Excerpted records Block Start

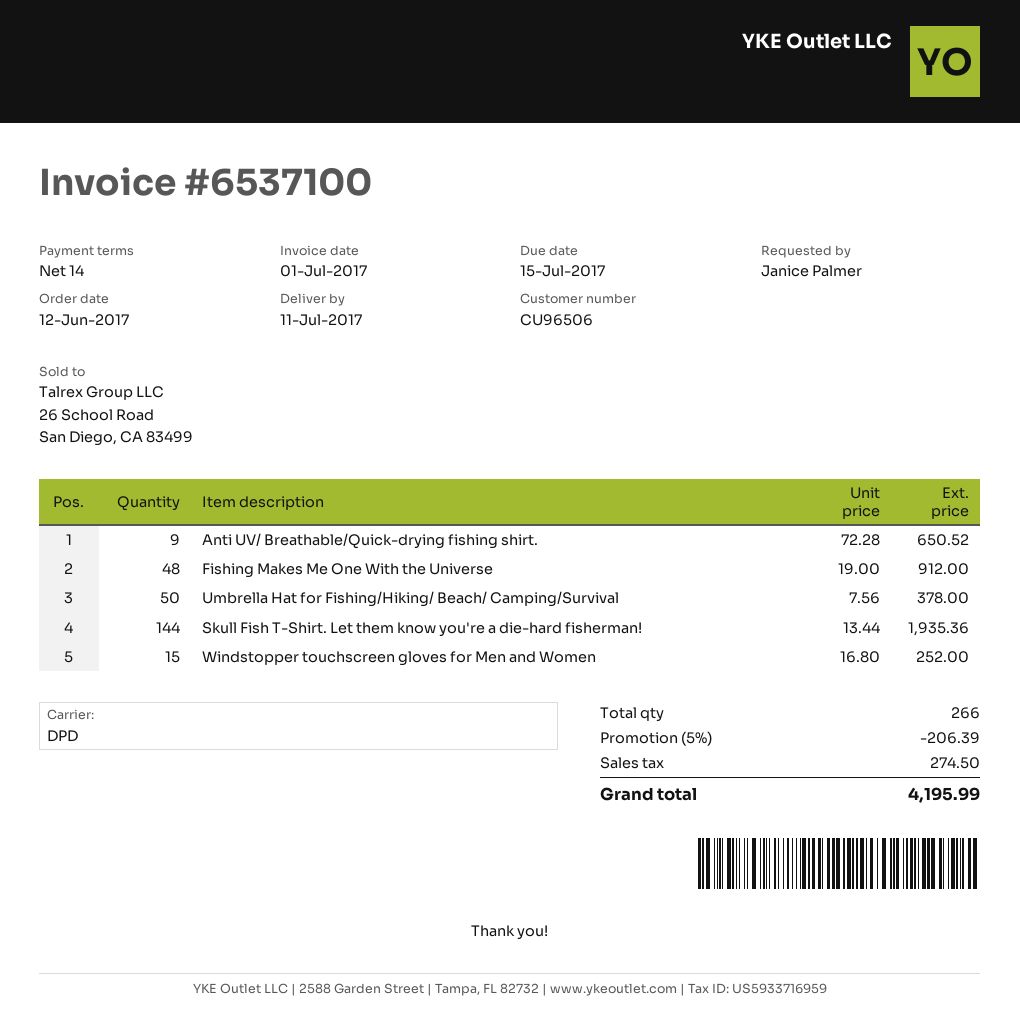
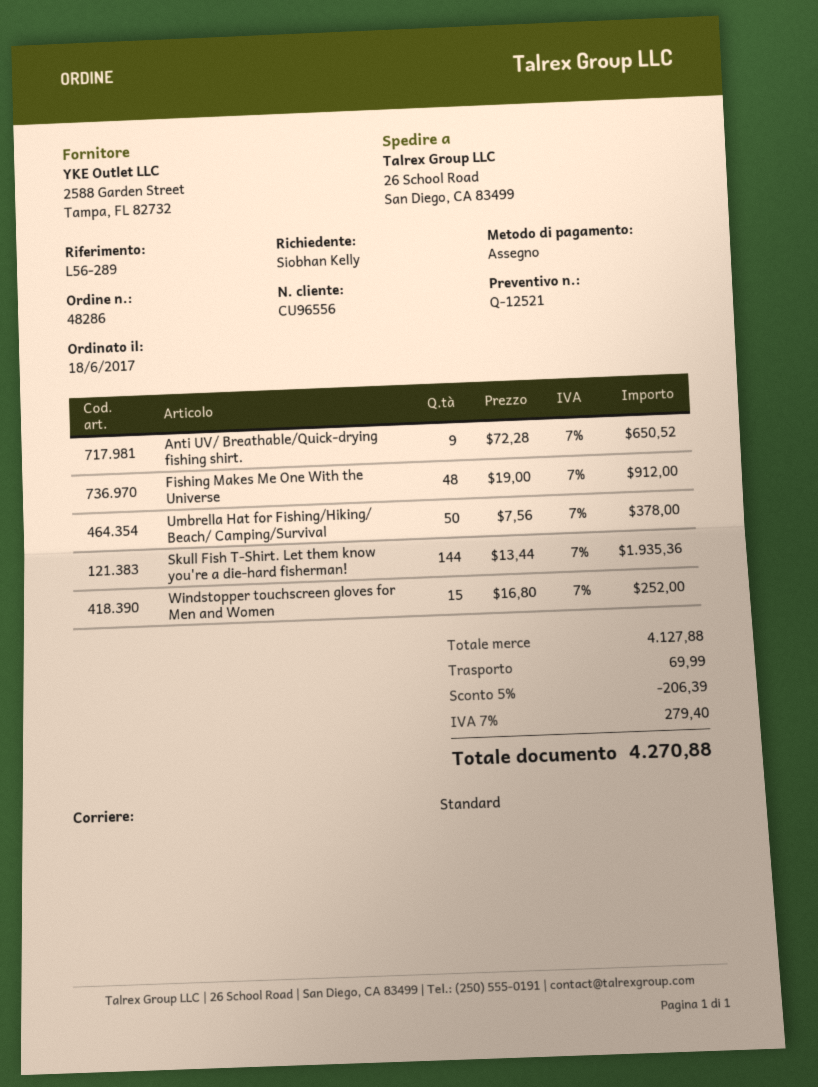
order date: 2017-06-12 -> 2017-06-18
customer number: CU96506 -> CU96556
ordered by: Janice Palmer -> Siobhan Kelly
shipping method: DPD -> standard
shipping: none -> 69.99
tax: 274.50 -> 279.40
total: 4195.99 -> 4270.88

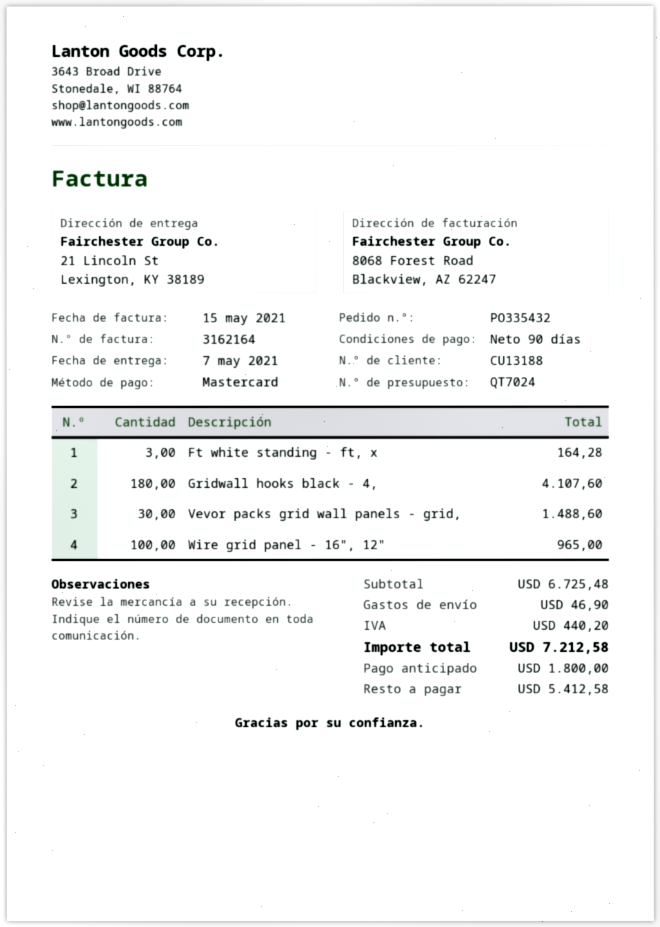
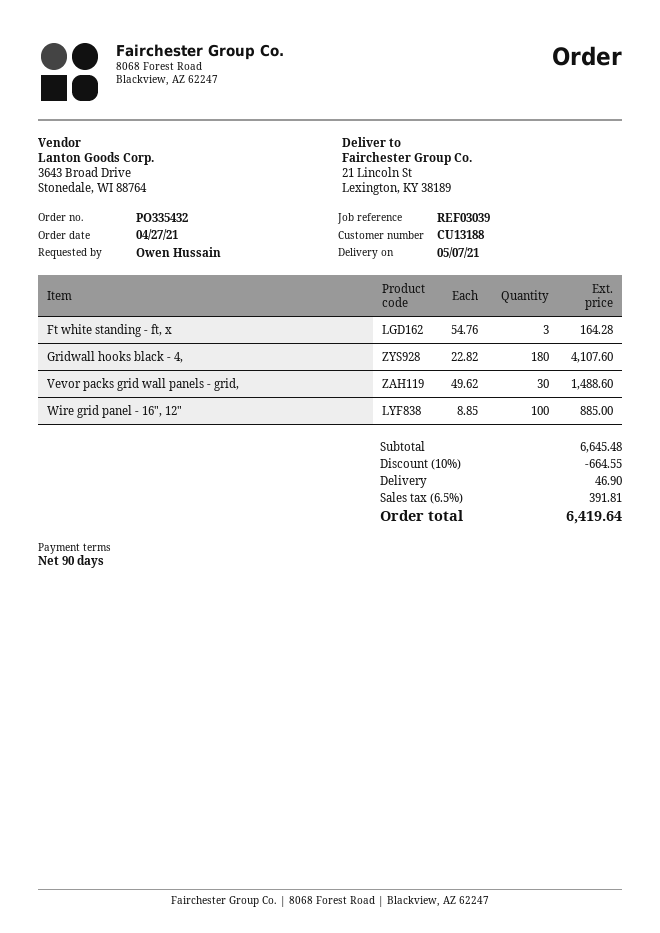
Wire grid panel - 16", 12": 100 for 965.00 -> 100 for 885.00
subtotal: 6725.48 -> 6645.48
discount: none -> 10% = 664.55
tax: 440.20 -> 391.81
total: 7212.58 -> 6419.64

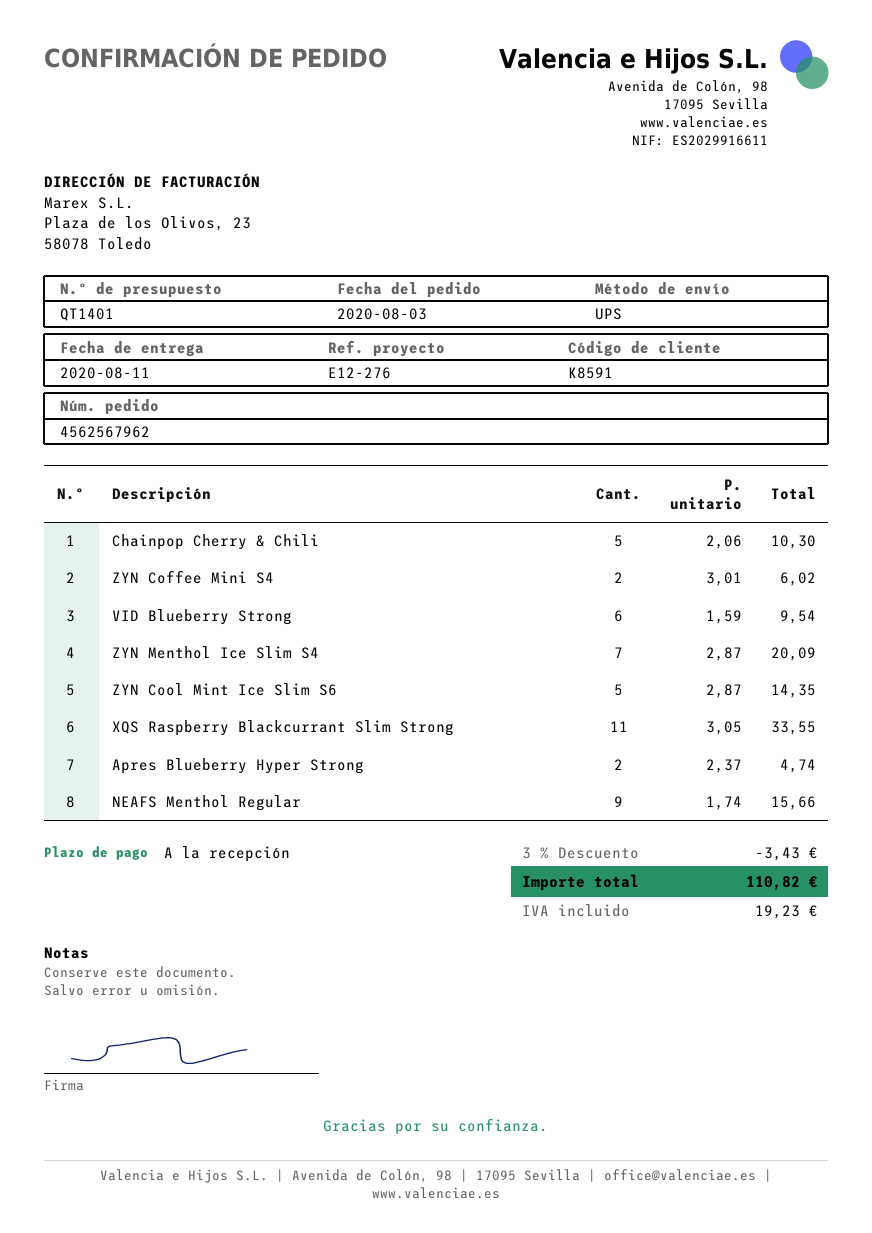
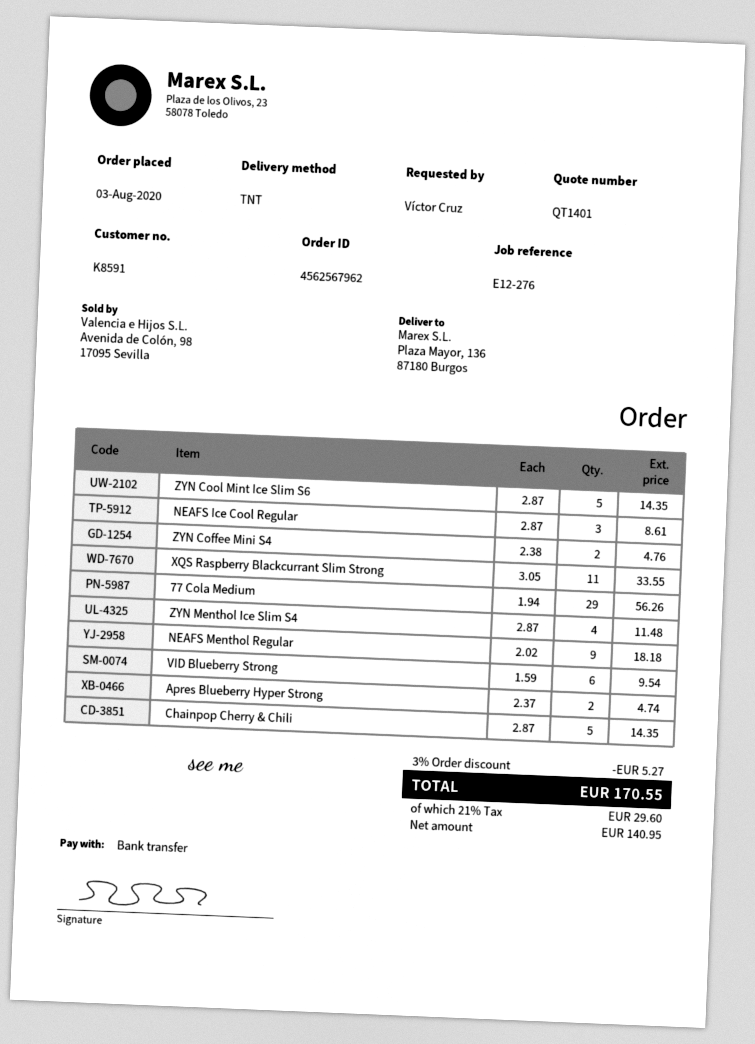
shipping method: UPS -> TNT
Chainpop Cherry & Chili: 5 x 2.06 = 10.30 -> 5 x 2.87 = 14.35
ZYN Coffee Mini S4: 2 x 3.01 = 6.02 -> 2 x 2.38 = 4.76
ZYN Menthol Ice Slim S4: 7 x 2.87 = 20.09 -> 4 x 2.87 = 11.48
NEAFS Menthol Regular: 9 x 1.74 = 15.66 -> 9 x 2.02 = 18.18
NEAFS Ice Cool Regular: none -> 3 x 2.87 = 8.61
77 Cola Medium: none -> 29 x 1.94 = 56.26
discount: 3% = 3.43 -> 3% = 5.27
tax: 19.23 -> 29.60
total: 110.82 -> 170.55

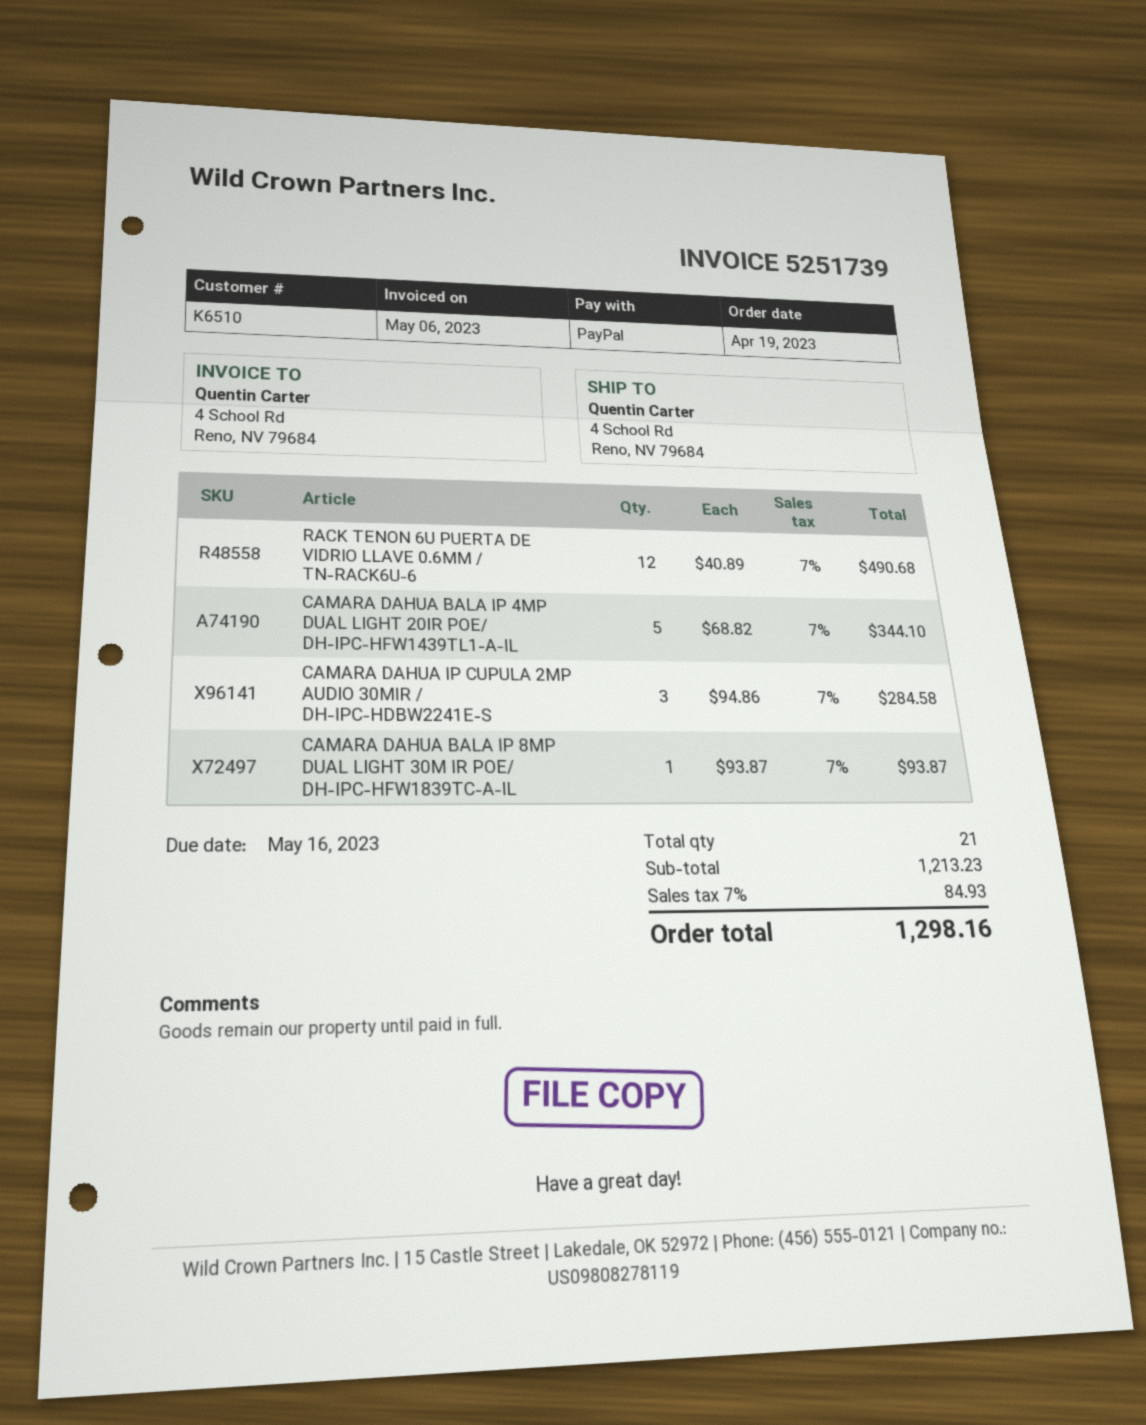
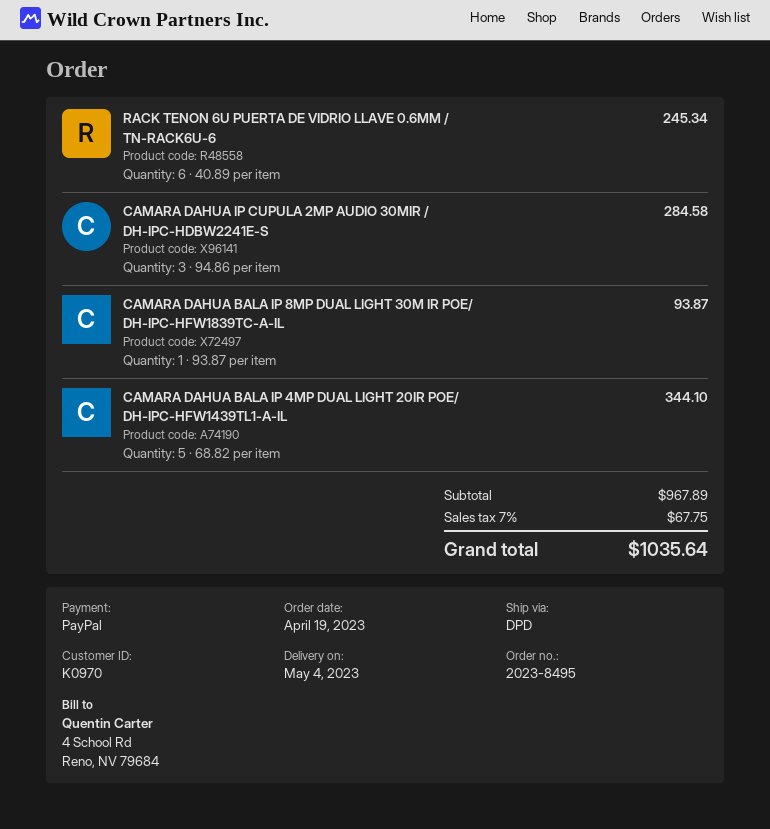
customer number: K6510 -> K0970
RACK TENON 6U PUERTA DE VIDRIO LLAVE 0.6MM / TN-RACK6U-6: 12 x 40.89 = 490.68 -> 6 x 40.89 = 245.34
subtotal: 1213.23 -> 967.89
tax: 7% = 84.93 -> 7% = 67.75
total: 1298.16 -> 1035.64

Excerpted records Block End

Work to be completed: Write out exactly the lines above, from the very first through the line containing "77 Cola Medium: none -> 29 x 1.94 = 56.26", both kept, with the pictures removed.

Answer box:
order date: 2017-06-12 -> 2017-06-18
customer number: CU96506 -> CU96556
ordered by: Janice Palmer -> Siobhan Kelly
shipping method: DPD -> standard
shipping: none -> 69.99
tax: 274.50 -> 279.40
total: 4195.99 -> 4270.88

Wire grid panel - 16", 12": 100 for 965.00 -> 100 for 885.00
subtotal: 6725.48 -> 6645.48
discount: none -> 10% = 664.55
tax: 440.20 -> 391.81
total: 7212.58 -> 6419.64

shipping method: UPS -> TNT
Chainpop Cherry & Chili: 5 x 2.06 = 10.30 -> 5 x 2.87 = 14.35
ZYN Coffee Mini S4: 2 x 3.01 = 6.02 -> 2 x 2.38 = 4.76
ZYN Menthol Ice Slim S4: 7 x 2.87 = 20.09 -> 4 x 2.87 = 11.48
NEAFS Menthol Regular: 9 x 1.74 = 15.66 -> 9 x 2.02 = 18.18
NEAFS Ice Cool Regular: none -> 3 x 2.87 = 8.61
77 Cola Medium: none -> 29 x 1.94 = 56.26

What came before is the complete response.